● REQUIRED WORK: Give back only the line containing "Github OAuth keymaker." and every line after it through the end of the data below, transcribed exactly.

[Before-and-after change data]

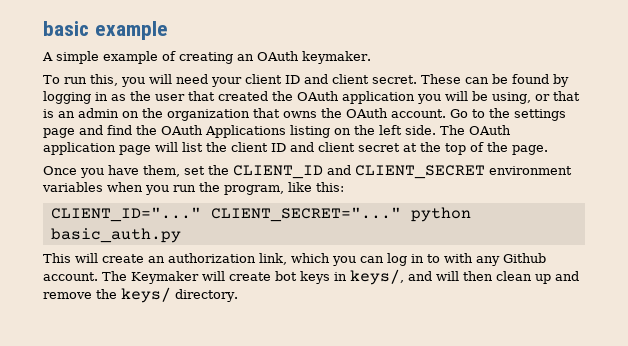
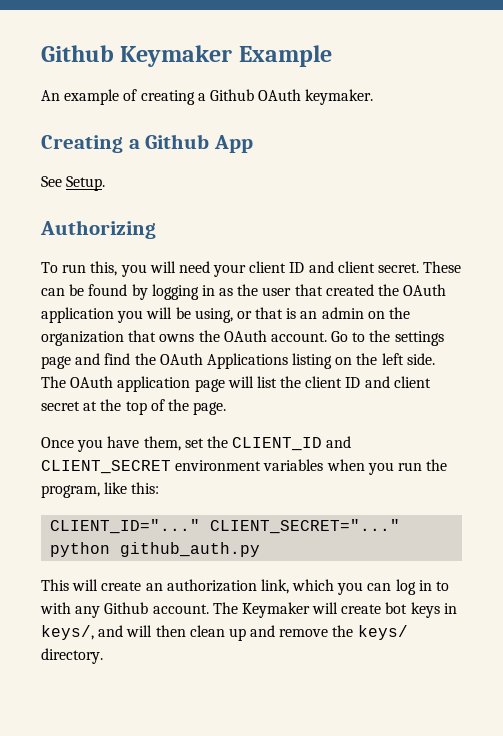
- basic example
- A simple example of creating an OAuth keymaker.
+ Github Keymaker Example
+ An example of creating a Github OAuth keymaker.
+ Creating a Github App
+ See Setup.
+ Authorizing
- CLIENT_SECRET="..." python basic_auth.py
+ CLIENT_SECRET="..." python github_auth.py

● THE COMPLETED TASK:
+ An example of creating a Github OAuth keymaker.
+ Creating a Github App
+ See Setup.
+ Authorizing
- CLIENT_SECRET="..." python basic_auth.py
+ CLIENT_SECRET="..." python github_auth.py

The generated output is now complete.